Being a personal trainer, most days I am up before the sun. I’ve organised everything I need for the day ahead the night before, so (with my eyes barely open) I throw on my clothes, grab my overnight oats from the kitchen and I’m out of the door. (If you like the sound of my overnight oats work day snack then click here to view my latest creation)
The great thing about working at a gym (BODYTEC) is that every other day I end work around 12h30 and I get to go straight from training others to training myself before my body starts to power down and my brain goes into “cozy mode”. The other days of the week I do the same, but the struggle is real.

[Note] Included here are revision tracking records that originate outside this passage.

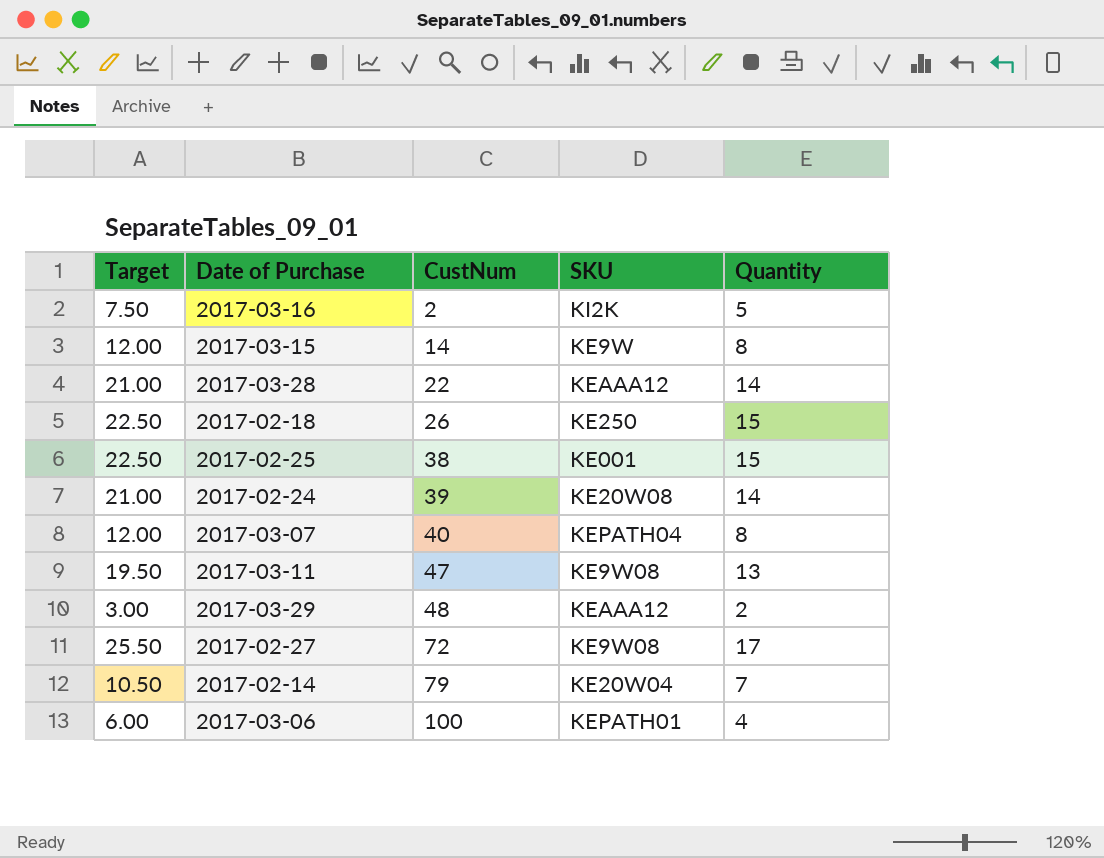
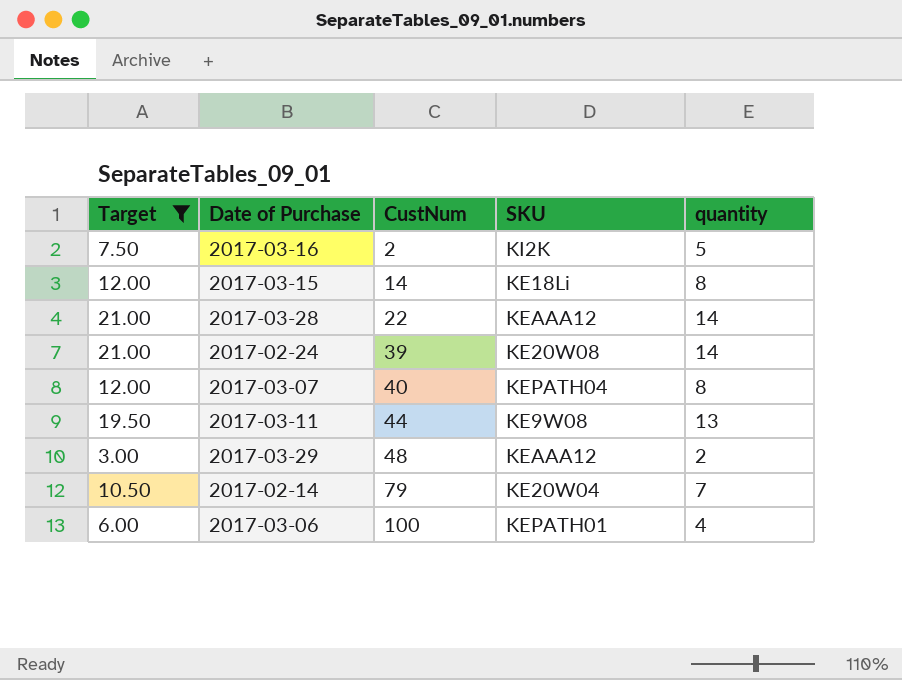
filter: none -> Target <= 21.00
column name: Quantity -> quantity
2017-03-15 | SKU: KE9W -> KE18Li
2017-03-11 | CustNum: 47 -> 44

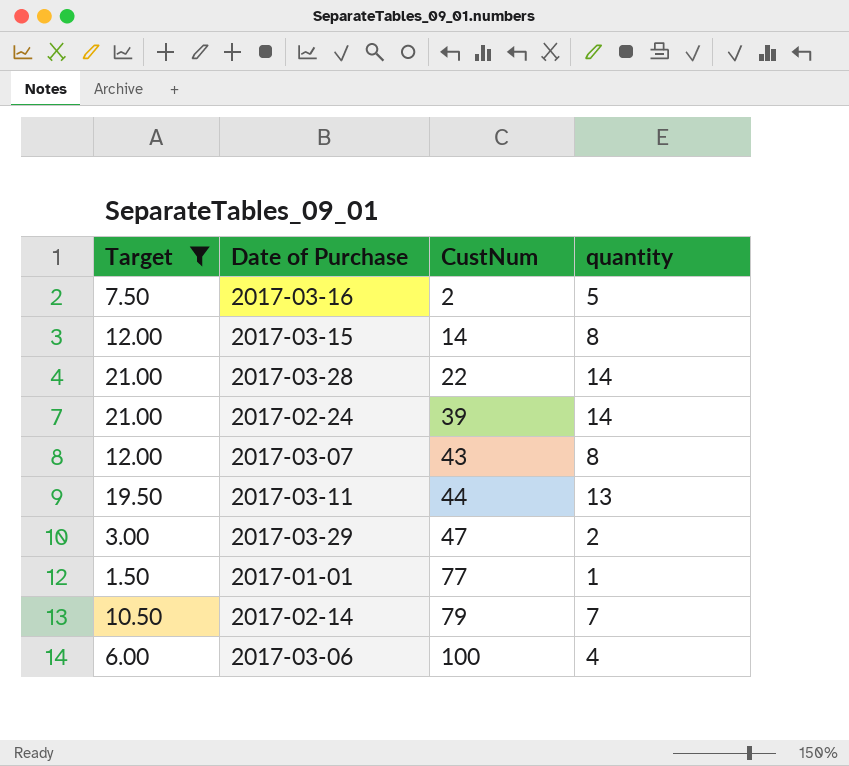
column SKU | position: 4 -> none
2017-03-07 | CustNum: 40 -> 43
2017-03-29 | CustNum: 48 -> 47
row 2017-01-01: none -> 1.50 | 77 | 1

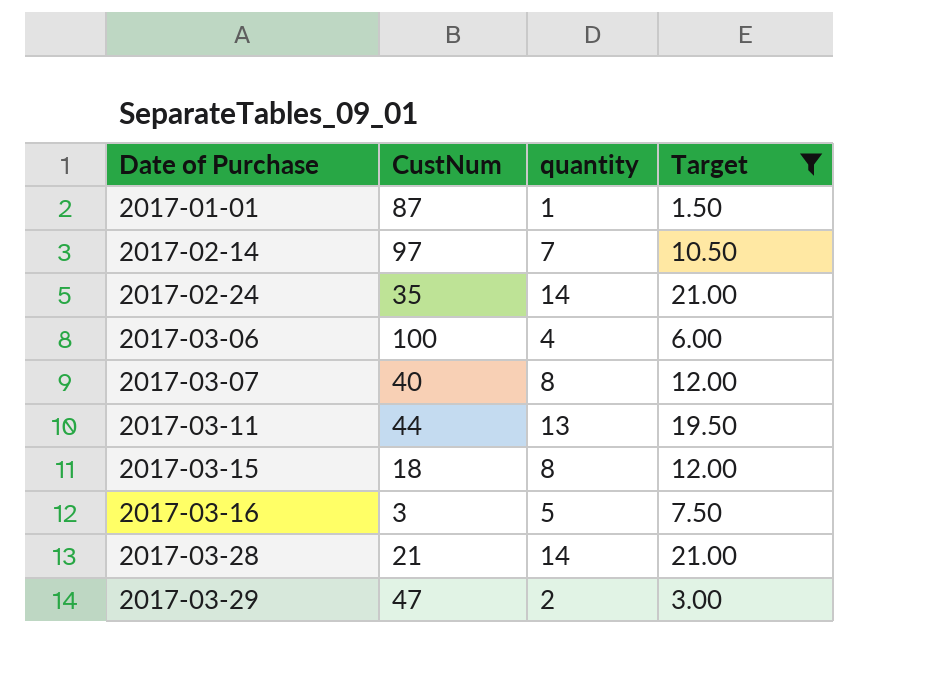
row order: CustNum ascending -> Date of Purchase ascending
column Target | position: 1 -> 4
2017-01-01 | CustNum: 77 -> 87
2017-02-14 | CustNum: 79 -> 97
2017-02-24 | CustNum: 39 -> 35
2017-03-07 | CustNum: 43 -> 40
2017-03-15 | CustNum: 14 -> 18
2017-03-16 | CustNum: 2 -> 3
2017-03-28 | CustNum: 22 -> 21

My self training regime for the week goes a little something like this:
Monday – warm up with Kayla arms and finish with chest day
Tuesday – shoulder day & twenty minute cardio session
Wednesday – back day & twenty minute cardio session
Thursday – warm up with Kayla full body and finish with triceps and biceps
Friday – cardio warm up & leg day
Saturday – sweat1000 class
Sunday – rest or hike with the puppies
Leg day is my favorite by far and includes a lot of booty work. If this is your speed too then there is a leg day routine below of mine that you might enjoy.
BOOTY WORK OUT
Each exercise has 3 sets of 12 reps, and is superset with another exercise
Single leg sliders
Weighted walking lunges
Single leg bridges (using a bench)
Once I’ve worked up a sweat and toweled off, the rest of my day involves a combination of blogging, baking, trying out a UCOOK meal or two and keeping up to date on emails. On the weekend, however, you’ll find me at a new local eatery that caught my eye on Instagram and snapping some pics of something yummy.
After a good meal, I take to the streets to work off some of the post food guilt, maybe grab a green juice, and snapchat on the way home.
As my day starts to wind down, I start making supper and plan for the next day ahead of me. But before the day is over I think it is important to look back over my day and take stock of what I experienced, emotionally and physically. I write down the things that made me happy as well as any anxious or stressed feelings that may have crossed my mind during my workout or my wanderings, and think about what I can do to resolve them. My life coach recommended the process to me and I can tell you that there is nothing better than a clear mind before crawling into bed.
Once that’s over I am a slave to technology one last time (emails, Instagram, the usual) then pop my phone out of hands reach and say out loud three things that I have been grateful for that day.
With all that over its time to close my eyes before it starts all over again at 530 the next morning!